Revision tracking records:

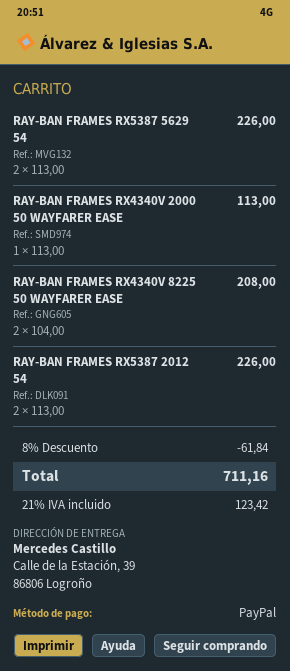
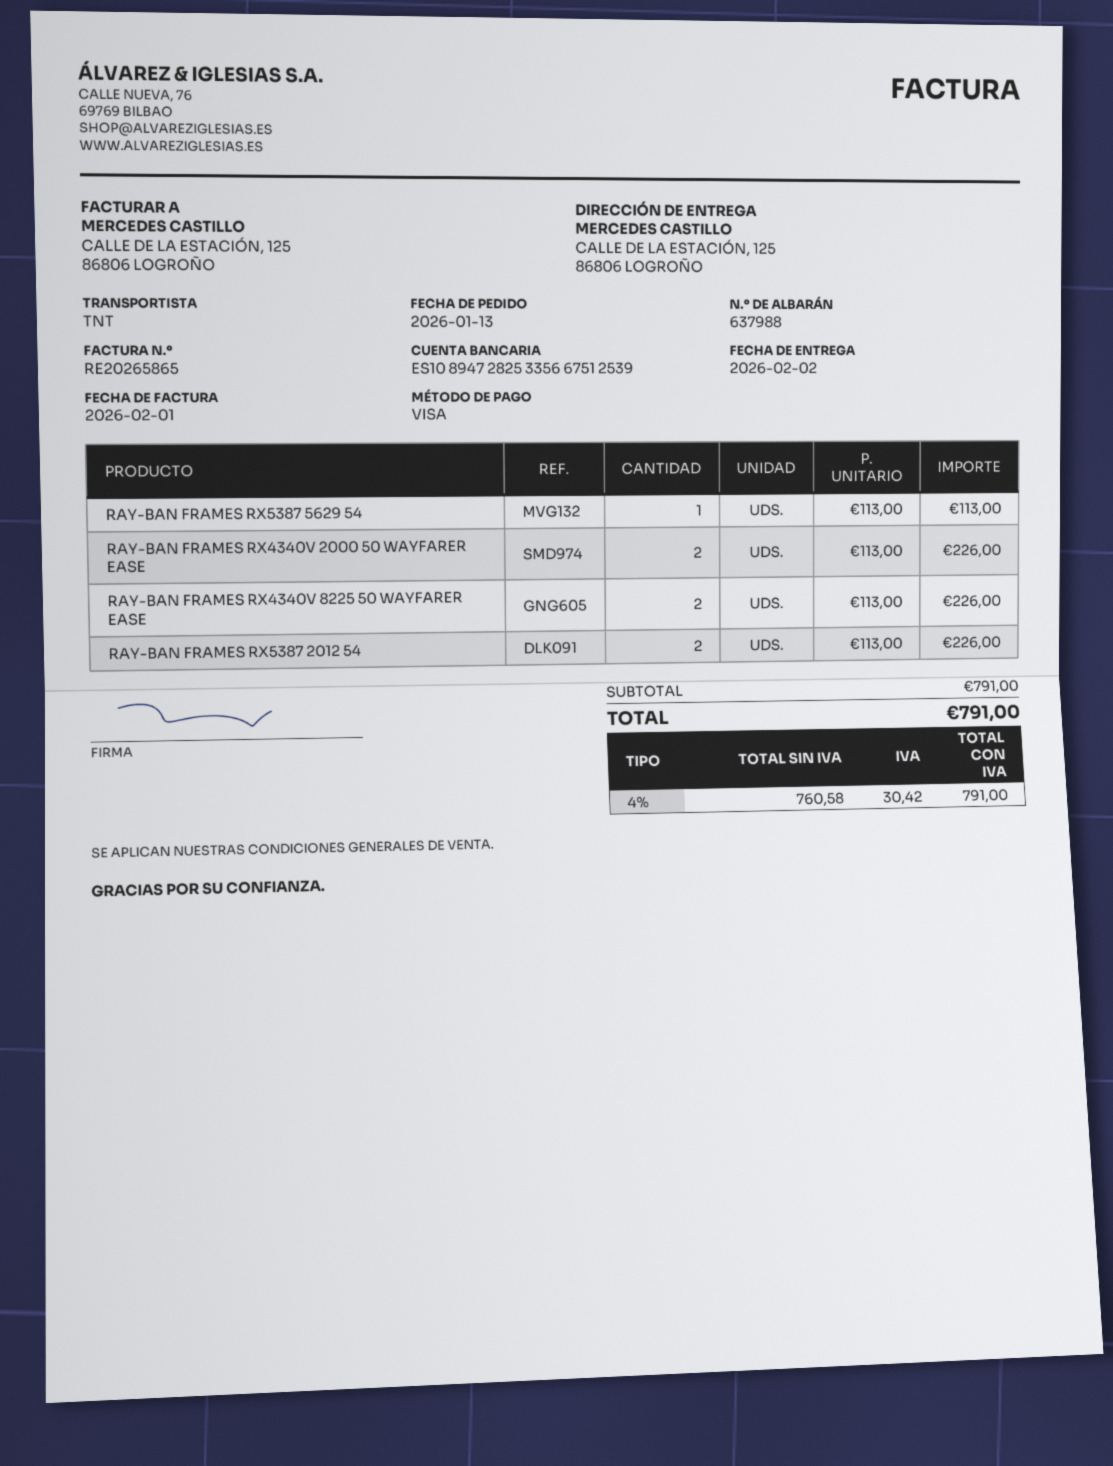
payment method: PayPal -> Visa
ship to: Calle de la Estación, 39, 86806 Logroño -> CALLE DE LA ESTACIÓN, 125, 86806 LOGROÑO
RAY-BAN FRAMES RX5387 5629 54: 2 x 113.00 = 226.00 -> 1 x 113.00 = 113.00
RAY-BAN FRAMES RX4340V 2000 50 WAYFARER EASE: 1 x 113.00 = 113.00 -> 2 x 113.00 = 226.00
RAY-BAN FRAMES RX4340V 8225 50 WAYFARER EASE: 2 x 104.00 = 208.00 -> 2 x 113.00 = 226.00
discount: 8% = 61.84 -> none
tax: 21% = 123.42 -> 4% = 30.42
total: 711.16 -> 791.00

#### [TASK OBJECTIVE]
Leaving the pictures out, transcribe the entries above exactly as written.

#### [WRITTEN SOLUTION]
payment method: PayPal -> Visa
ship to: Calle de la Estación, 39, 86806 Logroño -> CALLE DE LA ESTACIÓN, 125, 86806 LOGROÑO
RAY-BAN FRAMES RX5387 5629 54: 2 x 113.00 = 226.00 -> 1 x 113.00 = 113.00
RAY-BAN FRAMES RX4340V 2000 50 WAYFARER EASE: 1 x 113.00 = 113.00 -> 2 x 113.00 = 226.00
RAY-BAN FRAMES RX4340V 8225 50 WAYFARER EASE: 2 x 104.00 = 208.00 -> 2 x 113.00 = 226.00
discount: 8% = 61.84 -> none
tax: 21% = 123.42 -> 4% = 30.42
total: 711.16 -> 791.00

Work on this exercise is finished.